Le livre V concerne le contrôle des mutuelles par une autorité administrative indépendante, dénommée commission de contrôle des mutuelles et des institutions de prévoyance. Cette dernière exercera un contrôle sur l'ensemble des groupements mutualistes quelle que soit leur activité (assurances ou gestion de réalisations sociales ou systèmes fédéraux de garantie) et disposera de pouvoirs identiques à ceux de la commission de contrôle des assurances sur les groupements pratiquant des activités d'assurance. Elle disposera également, sur les mutuelles dédiées aux réalisations sanitaires et sociales, de pouvoirs identiques à ceux qui lui sont reconnus par le code actuel : nomination d'administrateurs, transfert d'un établissement sanitaire ou social à un autre organisme mutualiste, liquidation de l'établissement (art. L. 510-10).
Le livre VI précise que les dispositions du code de la mutualité sont d'ordre public et qu'en l'absence de dispositions législatives contraires, ses modalités d'application sont fixées par décret en Conseil d'Etat.
L'article 2 prescrit le remplacement des références aux dispositions abrogées par l'article 4 par les références correspondantes du code de la mutualité.
L'article 3 abroge les dispositions du code actuel.
L'article 4 précise les conditions d'entrée en vigueur du code de la mutualité.
L'article 5 prévoit les dispositions transitoires.

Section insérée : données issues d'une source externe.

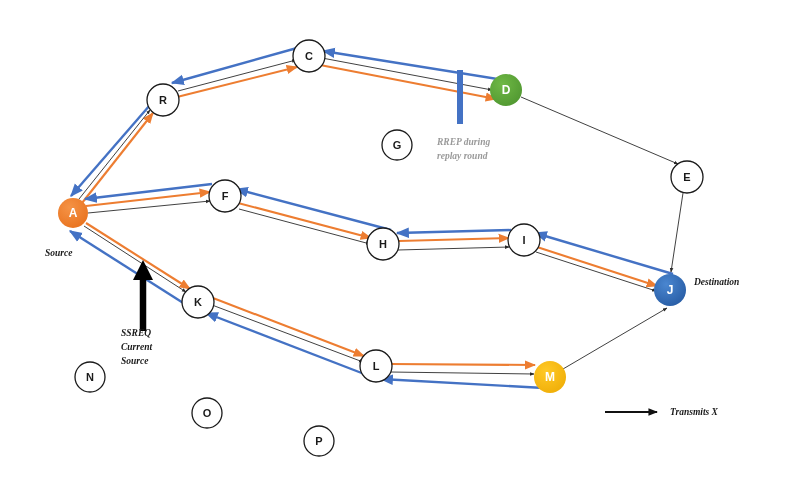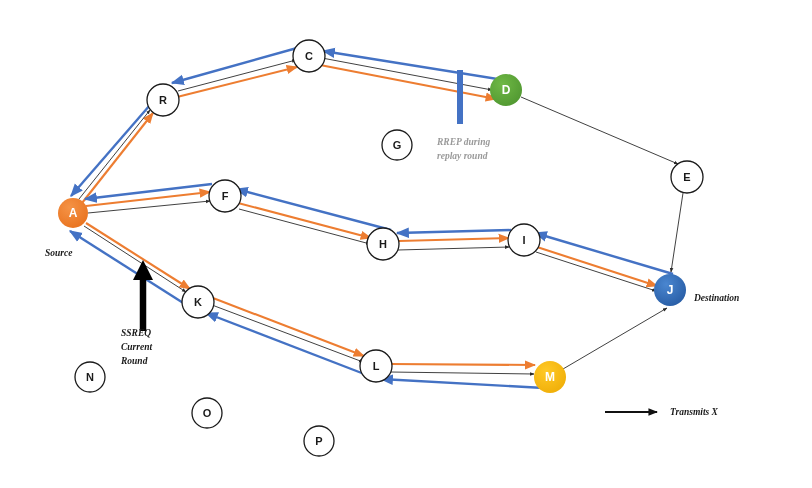"Destination" div.ann { top: 292px -> 276px }
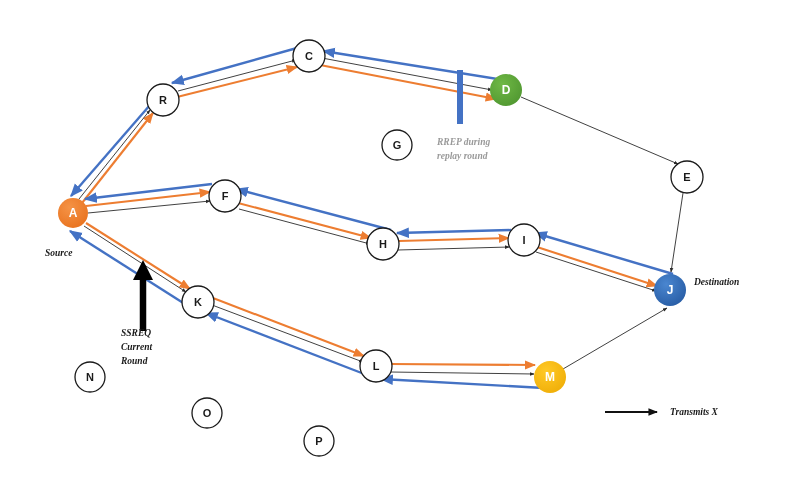"SSREQ" div.ann { text: Round -> Source }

Les articles 6 et 7 comprennent des dispositions relatives aux entreprises d'assurance régies par le code des assurances et aux institutions de prévoyance régies par le code de la sécurité sociale qui sont dotées d'une nouvelle procédure de liquidation spéciale et d'un fonds de garantie propre au secteur paritaire et instituent une taxe visant à financer les frais de contrôle de la Commission de contrôle des mutuelles et des institutions de prévoyance. En outre, l'article 6 (XXXI) vise à remédier à un précontentieux avec la Commission, portant sur l'obligation de rédiger les contrats d'assurance en langue française. Les dispositions proposées s'attachent à concilier le respect du droit communautaire, la protection du consommateur et la défense de la langue française. Ce même article (XXXII) tire les conclusions de l'invalidation de la fiche signalétique des contrats d'assurance par la Cour de justice des Communautés européennes.
Enfin, l'article 8 de l'ordonnance consacre le caractère viager des couvertures complémentaires en matière d'assurance santé, souscrites à titre individuel ou collectif facultatif auprès de l'un des trois intervenants de la protection sociale complémentaire.
Tel est l'objet de la présente ordonnance que nous avons l'honneur de soumettre à votre approbation.
Veuillez agréer, Monsieur le Président, l'assurance de notre profond respect.